A Korean War refugee with her baby brother, http://en.wikipedia.org/wiki/File:KoreanWarRefugee WithBaby.jpg

 

Life Threatening Toll: Death and Injury

 

  • ​Estimated total civilian casualties: 2.5 million

  • Estimated for South Korea: 990,968 (373,599 killed, 229,625 wounded, 387,744 abducted/missing)

  • Estimated deaths/injuries/missing for North Korea: 1,550,000

  • The United States: 33,686 battle deaths, 2,830 non-battle deaths, and 8,176 missing in action.

  • Civilian massacres:

    In occupied areas, North Korean Army political officers purged South Korean society of its intelligentsia by assassinating every educated person—academic, governmental, religious—who might lead resistance against the North.

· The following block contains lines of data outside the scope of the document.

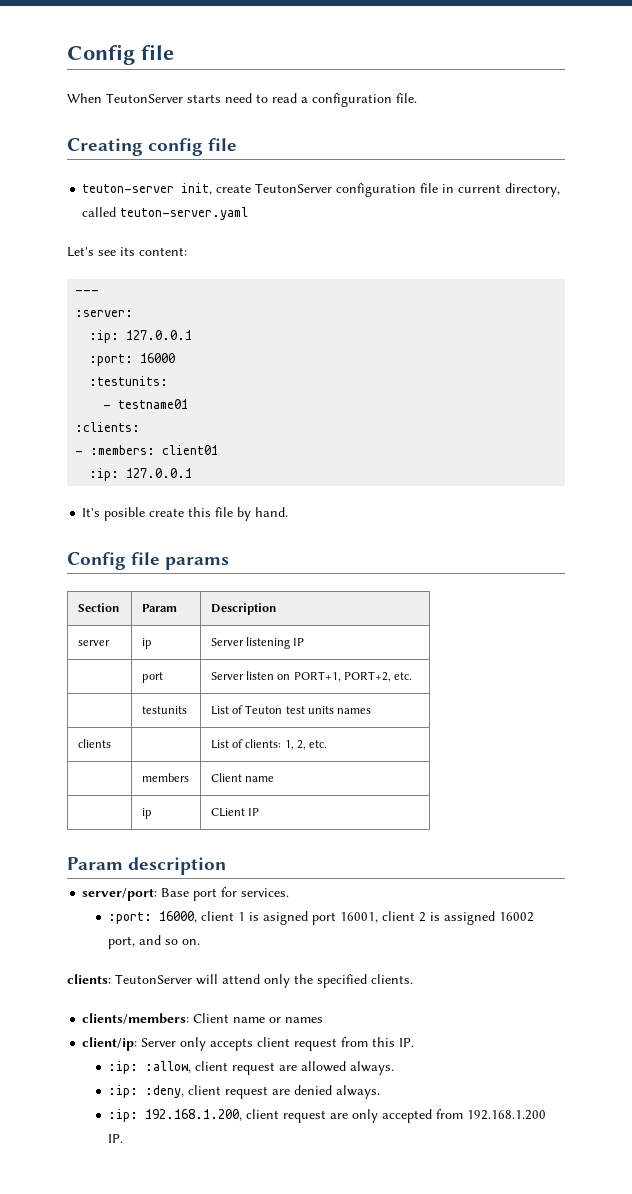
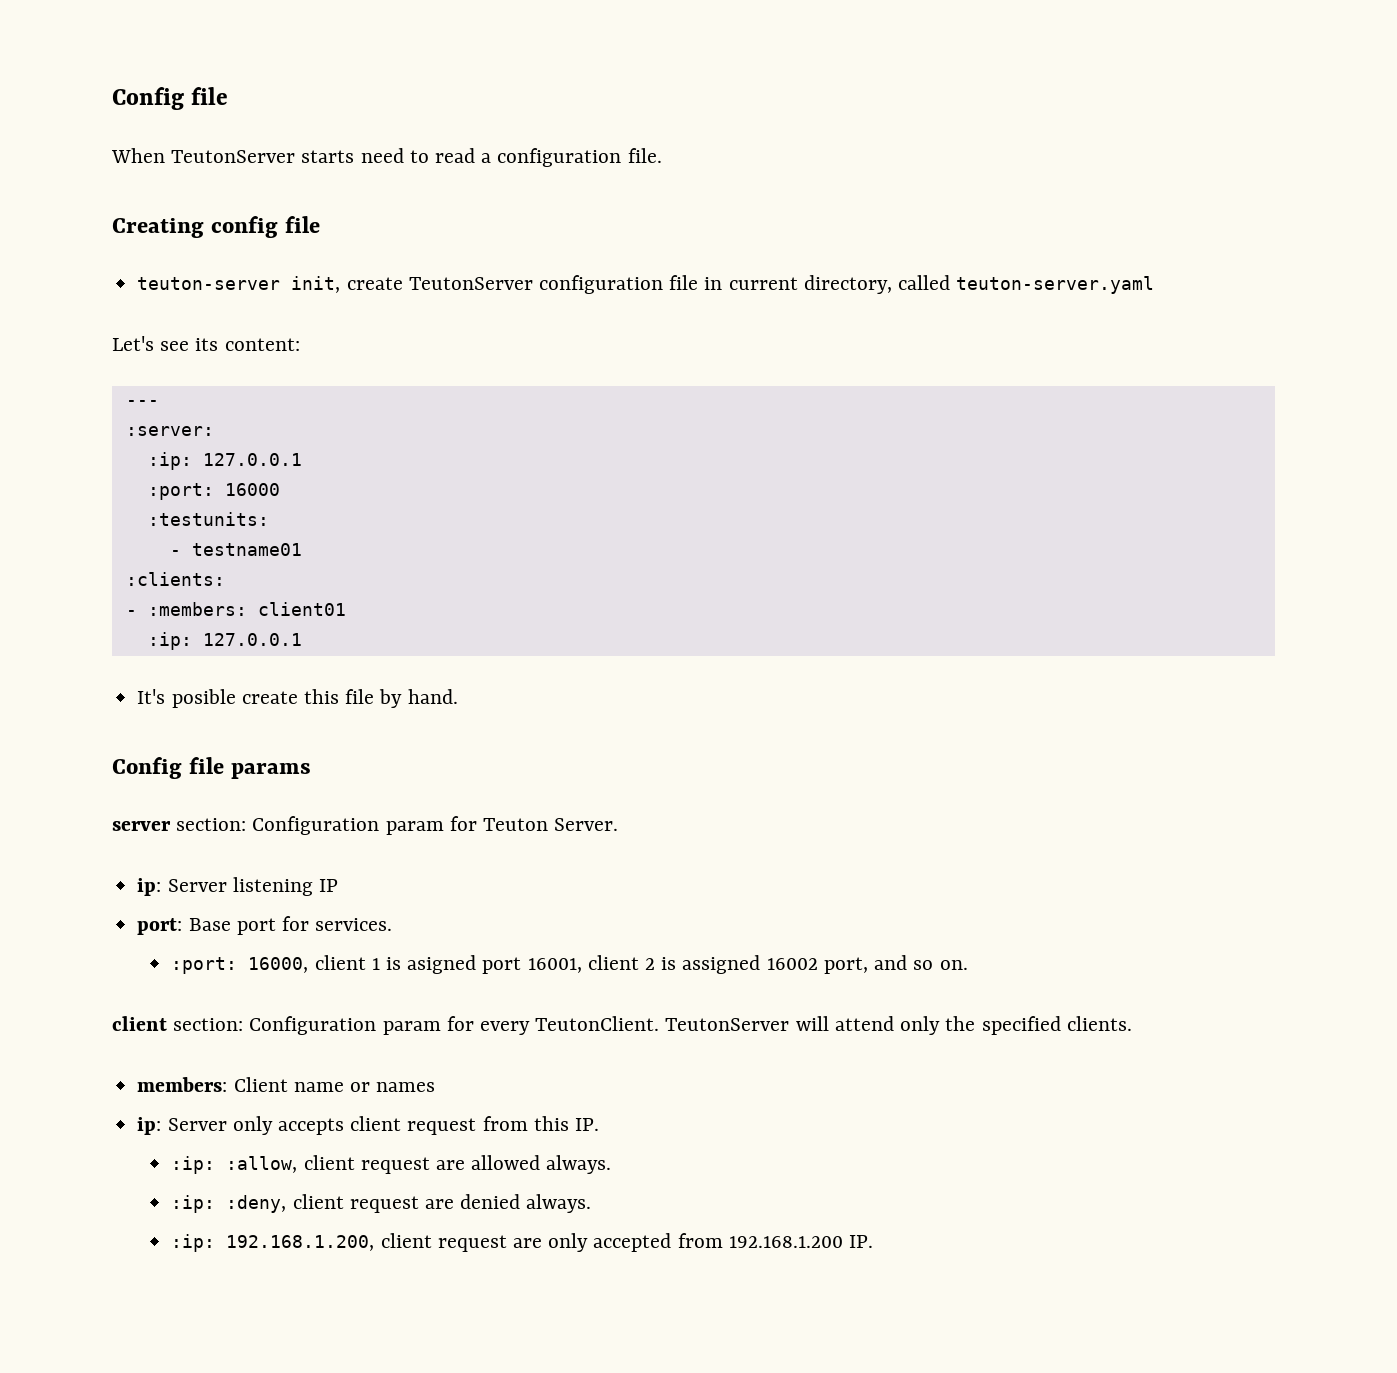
- Section | Param | Description
- server | ip | Server listening IP
- | port | Server listen on PORT+1, PORT+2, etc.
- | testunits | List of Teuton test units names
- clients | | List of clients: 1, 2, etc.
- | members | Client name
- | ip | CLient IP
- Param description
- server/port: Base port for services.
+ server section: Configuration param for Teuton Server.
+ ip: Server listening IP
+ port: Base port for services.
- clients: TeutonServer will attend only the specified clients.
+ client section: Configuration param for every TeutonClient. TeutonServer will attend only the specified clients.
- clients/members: Client name or names
+ members: Client name or names
- client/ip: Server only accepts client request from this IP.
+ ip: Server only accepts client request from this IP.

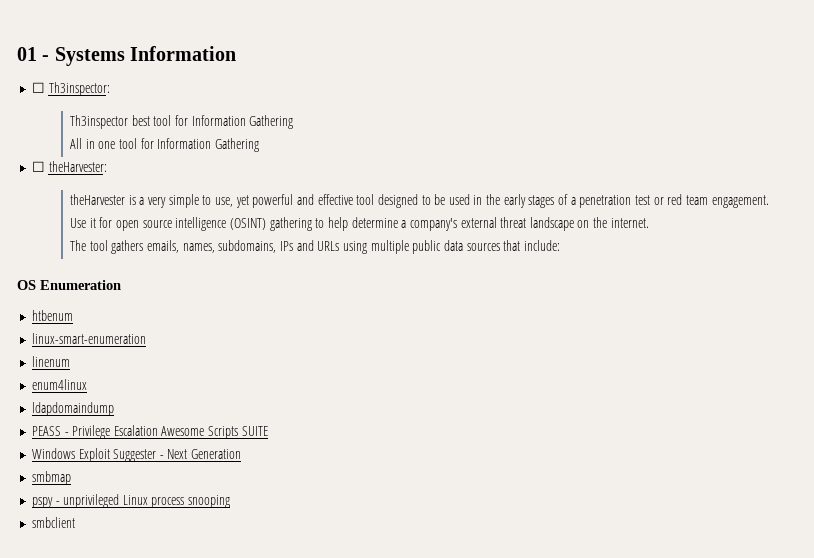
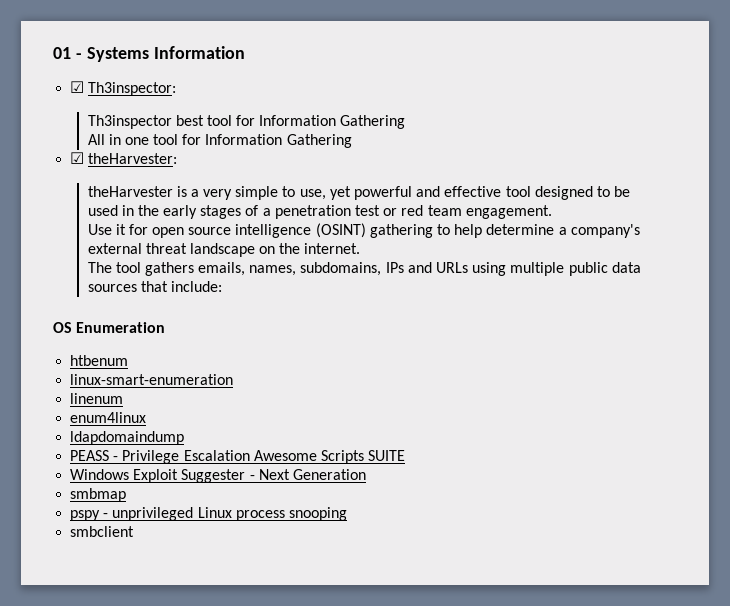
- ☐ Th3inspector:
+ ☑ Th3inspector:
- ☐ theHarvester:
+ ☑ theHarvester:

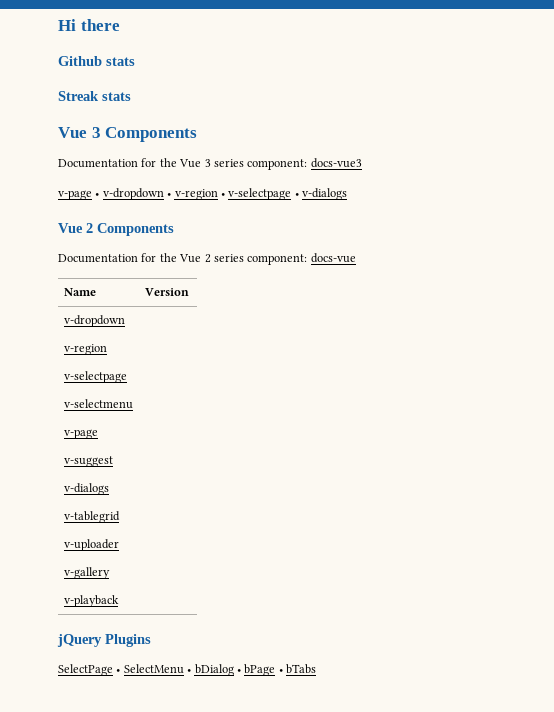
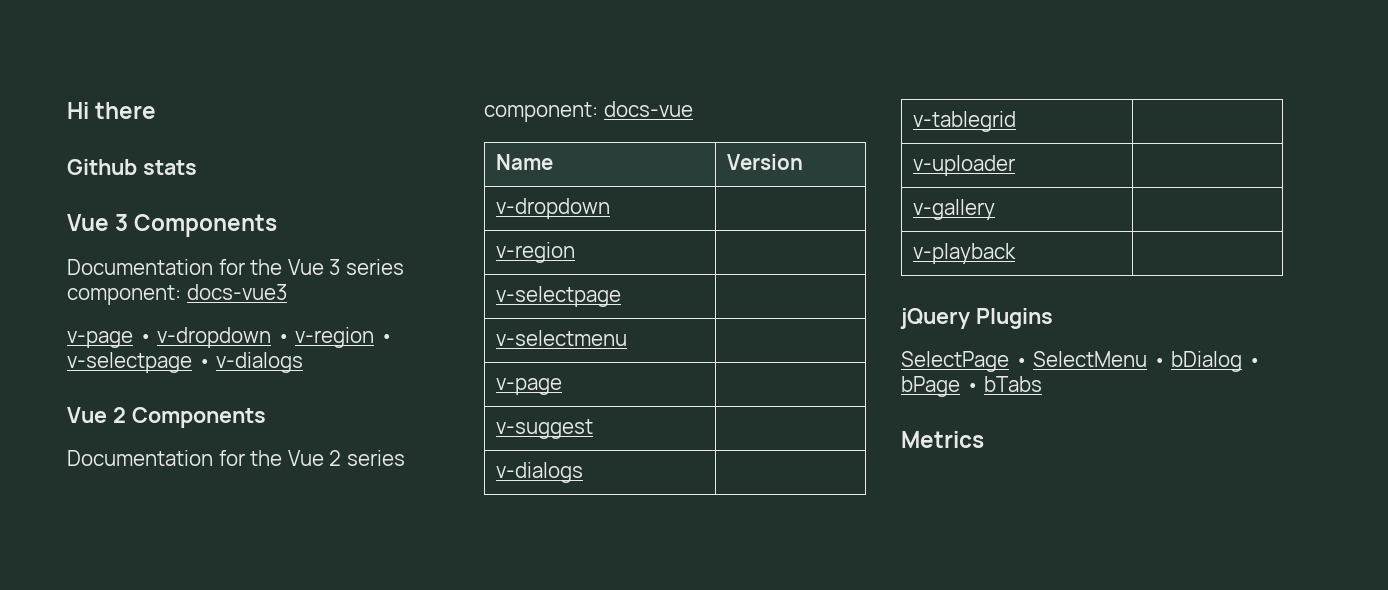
- Streak stats
+ Metrics

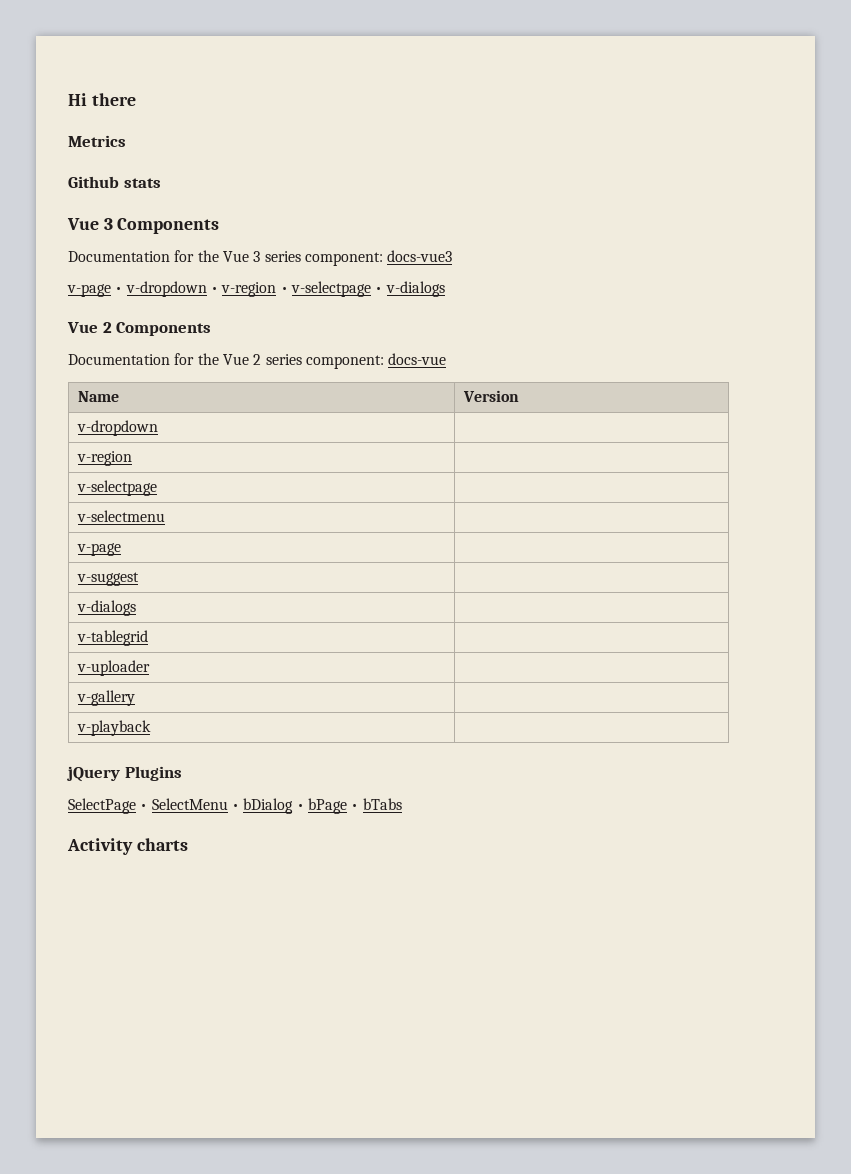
+ Metrics
- Metrics
+ Activity charts

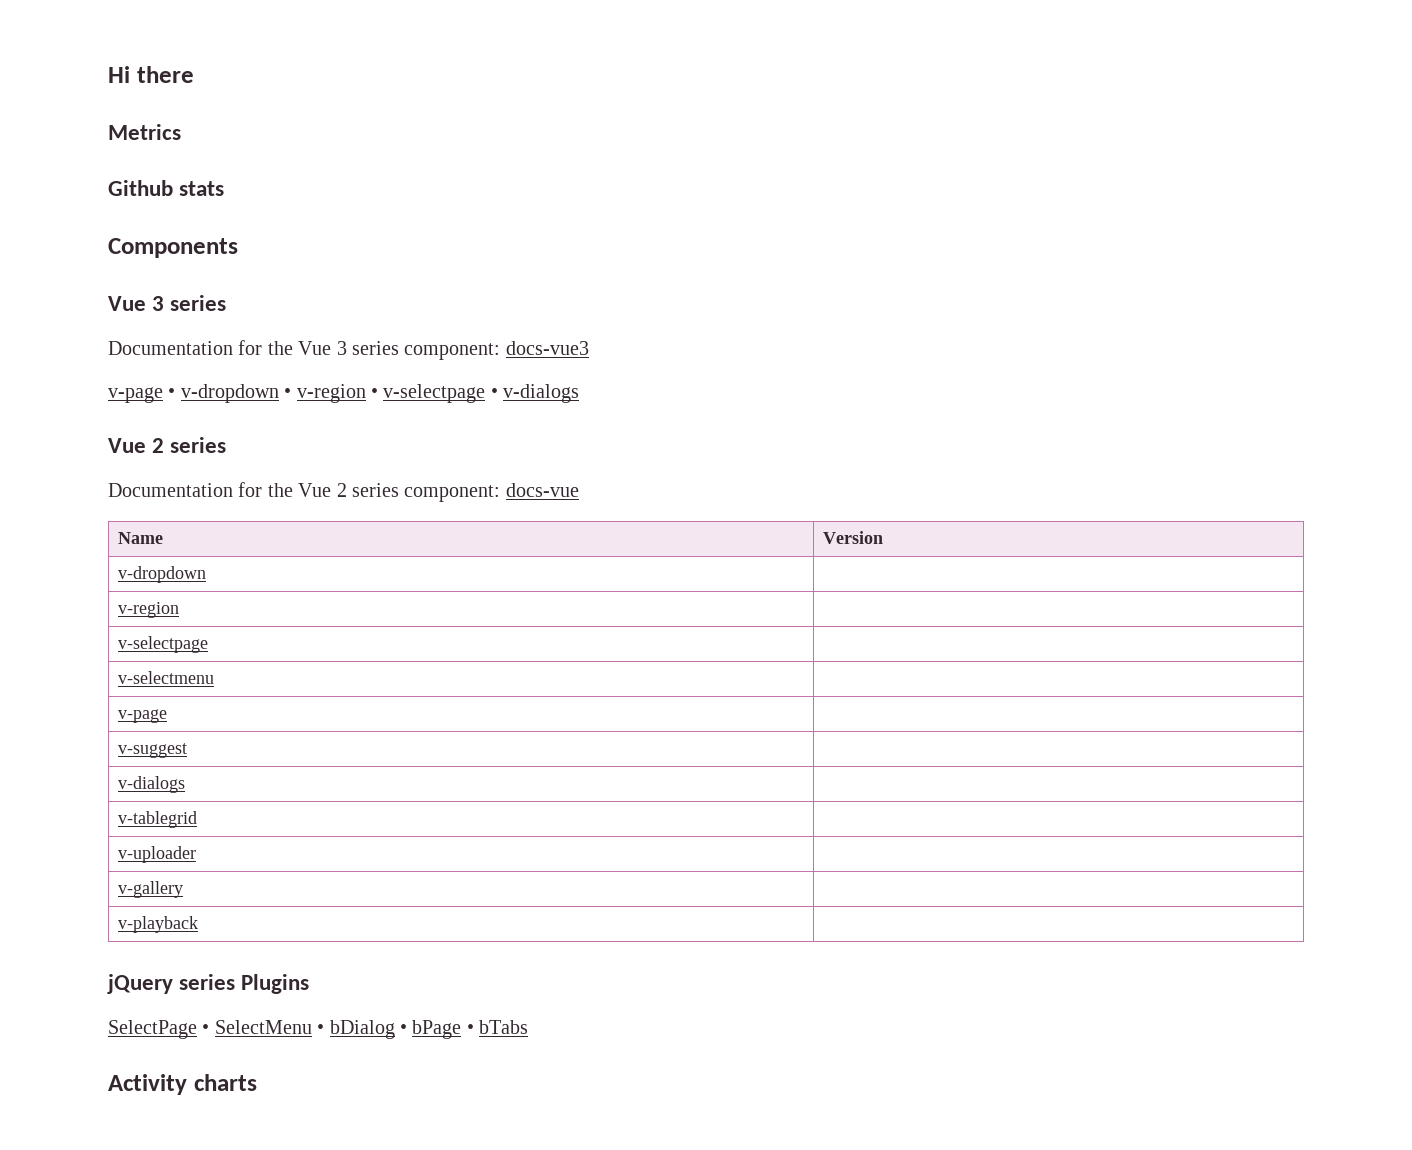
- Vue 3 Components
+ Components
+ Vue 3 series
  v-page • v-dropdown • v-region • v-selectpage • v-dialogs
- Vue 2 Components
+ Vue 2 series
- jQuery Plugins
+ jQuery series Plugins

    South Korea also executed as many as 1,200,000 political prisoners – South Koreans who were believed to be pro-North Korea or “leftist.”

  • Many accounts of prisoners of war being brutally abused.

 

Psychological Impact

 

The psychological impacts of the Korean War are so varied and widespread, that they cannot be summarized here.  It is well known that both soldiers and civilians have been long afflicted by their experiences in the war in many different ways, and the societies of both North and South Korea were changed drastically by the war, as well as by the occupation of their nations by foreign powers.